And then after a few bars that fugue subject comes in again but higher than the first time, while the first line continues underneath, sounding like this.

And this can happen again, like this…

In between all these entrances where you’ll hear the theme clearly, there’s all kinds of stuff going on, sometimes with bits of the theme there, though sometimes it’s chopped up or even upside down. We also get sections called ‘episodes’ where we don’t hear the theme at all for a while, it’s just the composer playing around before he brings the theme back at the end of the section, like over here.

This can all go on for a while, and as the fugue gets to the end we’ll hear the subject coming in more often, with the entrances closer together. This all leads to a long note before he brings back bits of the toccata, that freeer opening section we started with, as a coda to the piece (A coda is a term for a conclusion of a piece).

               Alright, let’s give this thing a listen:

I don’t know about you, but I still enjoy that every time I listen to it!

But if all of that talk about fugues and subjects and episodes seems intimidating and a bit beyond what you can keep track of, there’s also the flip side of classical music where we get the most beautiful melodies that often get put on playlists with titles like ‘relaxing classical’ or ‘calming piano music’. Again, a lot of these get accused of being overplayed, but they still have some of my favourites, like the second movement of Mozart’s piano concerto no. 21 in C major, K. 467.

That title probably tells you nothing until I play the piece for you, which I will in just a minute, but let’s break down that title for a second.

See that’s the thing with classical music: those titles don’t really help. There’s no catchy song titles, and good luck trying to find that piece you heard if you’re trying to google ‘classical music piece with pretty piano’.

Hundreds of years ago, composers didn’t usually expect their music to be played hundreds of years after they were dead, so they weren’t that concerned with catchy titles that people could remember. The composer Joseph Haydn wrote over a symphonies, not because everyone wanted a hundred different symphonies to choose from, but because they always wanted something new, which meant the old stuff was usually forgotten pretty quickly.

When you look at this Mozart concerto’s autograph manuscript, meaning the original copy he wrote, it basically just says it’s a concerto for piano by Wolfgang Amadeus Mozart written in February of 1785.

A concerto is a term for a piece of music that has a featured instrument, in this case the piano, that gets most of the attention and is accompanied by an orchestra.

So after Mozart died, people counted his piano concertos, called this one number 21, and gave it a number in his entire output of work. In this case a guy called Ludwig von Kochel did this cataloguing of all Mozart’s works, with this one being number 467, or Kochel 467, or since my German is terrible, K. 467.

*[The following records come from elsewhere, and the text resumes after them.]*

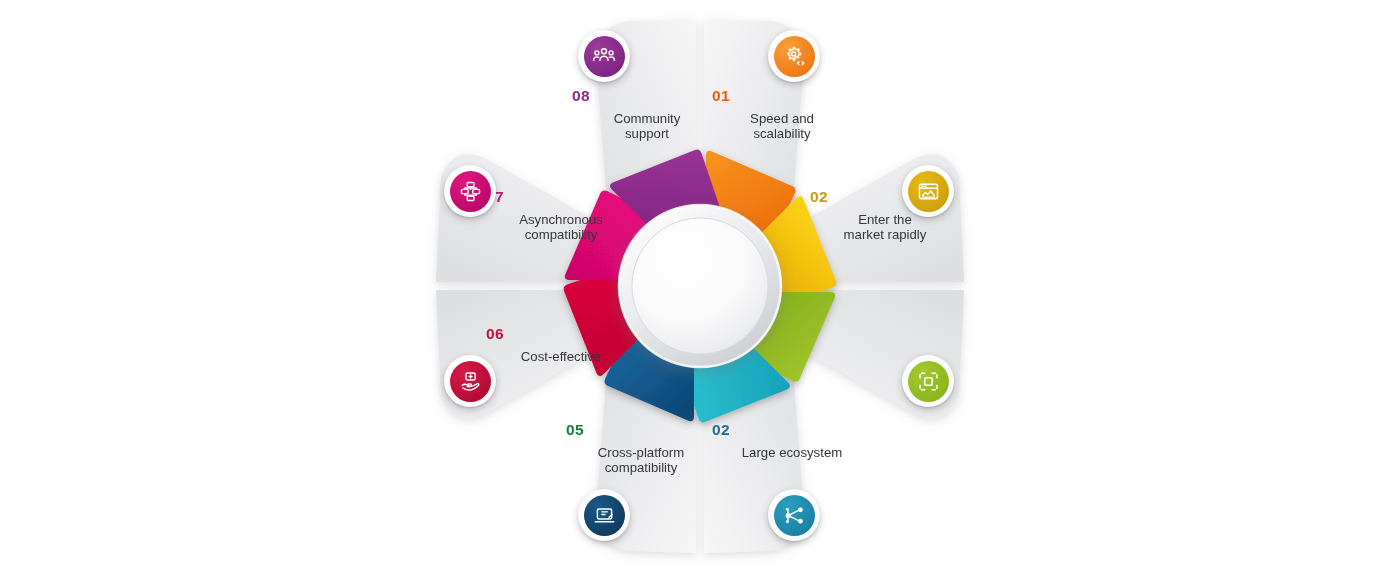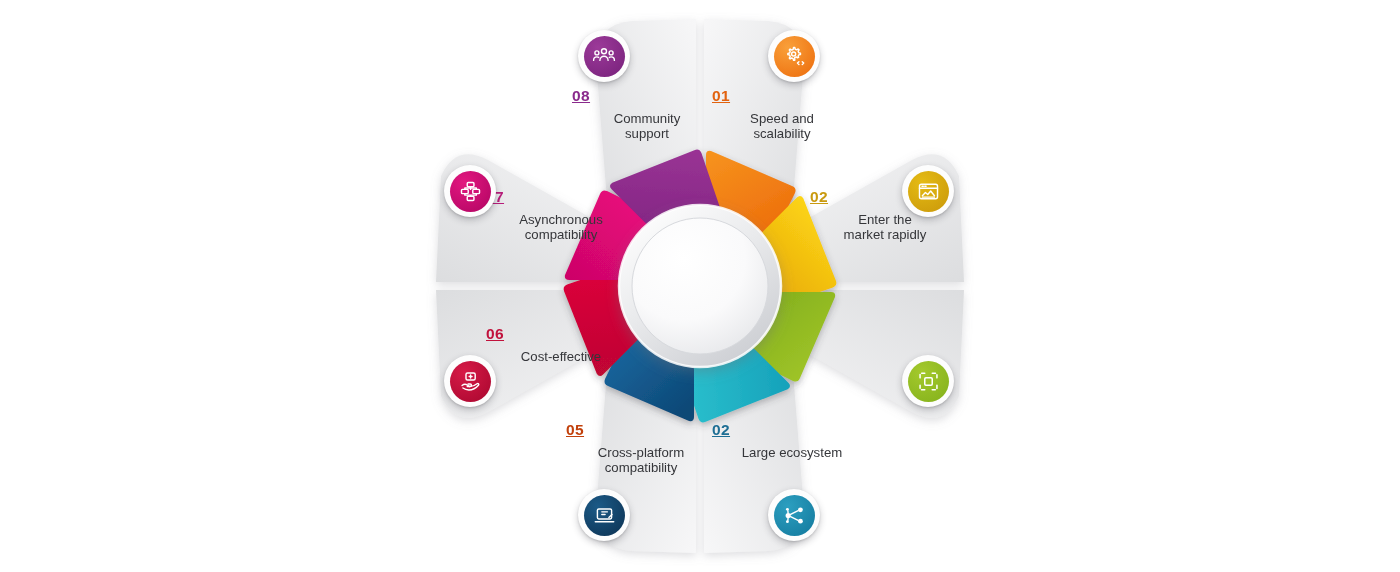--- a/index.html
+++ b/index.html
@@ -3,21 +3,21 @@
 <meta charset="utf-8">
 <style>
   html,body{margin:0;padding:0;background:#ffffff;}
   body{width:1400px;height:572px;overflow:hidden;
        font-family:"Liberation Sans","DejaVu Sans",sans-serif;}
   #stage{position:relative;width:1400px;height:572px;background:#ffffff;}
   #wheel{position:absolute;left:420px;top:0px;width:560px;height:572px;}
   .svg-layer{position:absolute;left:0;top:0;width:560px;height:572px;}
 
   .txt{position:absolute;z-index:6;}
-  .num{font-size:15.5px;font-weight:700;line-height:1;letter-spacing:.4px;text-decoration:underline;}
+  .num{font-size:15.5px;font-weight:700;line-height:1;letter-spacing:.4px;}
   .lbl{font-size:13.2px;font-weight:400;color:#35363a;line-height:1.20;margin-top:7px;
        white-space:pre-line;text-align:center;}
   .txt.r{text-align:left;}
   .txt.l{text-align:left;}
 
   .badge{position:absolute;z-index:8;width:52px;height:52px;border-radius:50%;
          background:#fdfdfd;box-shadow:0 3px 7px rgba(40,40,50,.26),0 1px 2px rgba(0,0,0,.12);
          display:flex;align-items:center;justify-content:center;}
   .badge .disc{width:41px;height:41px;border-radius:50%;display:flex;
                align-items:center;justify-content:center;}
@@ -170,21 +170,21 @@
 market rapidly</div>
     </div>
 
 
     <div class="txt r" style="left:292px;top:422px;width:160px;">
       <div class="num" style="color: rgb(30, 110, 148);">02</div>
       <div class="lbl">Large ecosystem</div>
     </div>
 
     <div class="txt l" style="left:146px;top:422px;width:150px;">
-      <div class="num" style="color: #c2410c;">05</div>
+      <div class="num" style="color: #15803d;">05</div>
       <div class="lbl">Cross-platform
 compatibility</div>
     </div>
 
     <div class="txt l" style="left:66px;top:326px;width:150px;">
       <div class="num" style="color: rgb(193, 18, 60);">06</div>
       <div class="lbl">Cost-effective</div>
     </div>
 
     <div class="txt l" style="left:66px;top:189px;width:150px;">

So what does ‘2nd movement’ mean? Many pieces are written with multiple movements, or parts. Concertos usually are in three parts: basically, a dramatic, often fast first part, then slow, lyrical second part, and then a fast, upbeat third part. So when you hear someone talking about a second movement of a concerto, you know that it’s probably a slow piece, like this one. In fact, this movement is labelled ‘Andante’, which is an Italian word that indicates that it’s to be played at a moderately slow tempo.

That’s probably more than you want or need to know, so I’ll just tell you that in this piece, you’ll hear the main melody first in the violins, and then the piano will come in with the same melody, though it changes things up after a few lines. Still, most of the material in the movement is based on the things you hear in the first minute and a half orchestral introduction.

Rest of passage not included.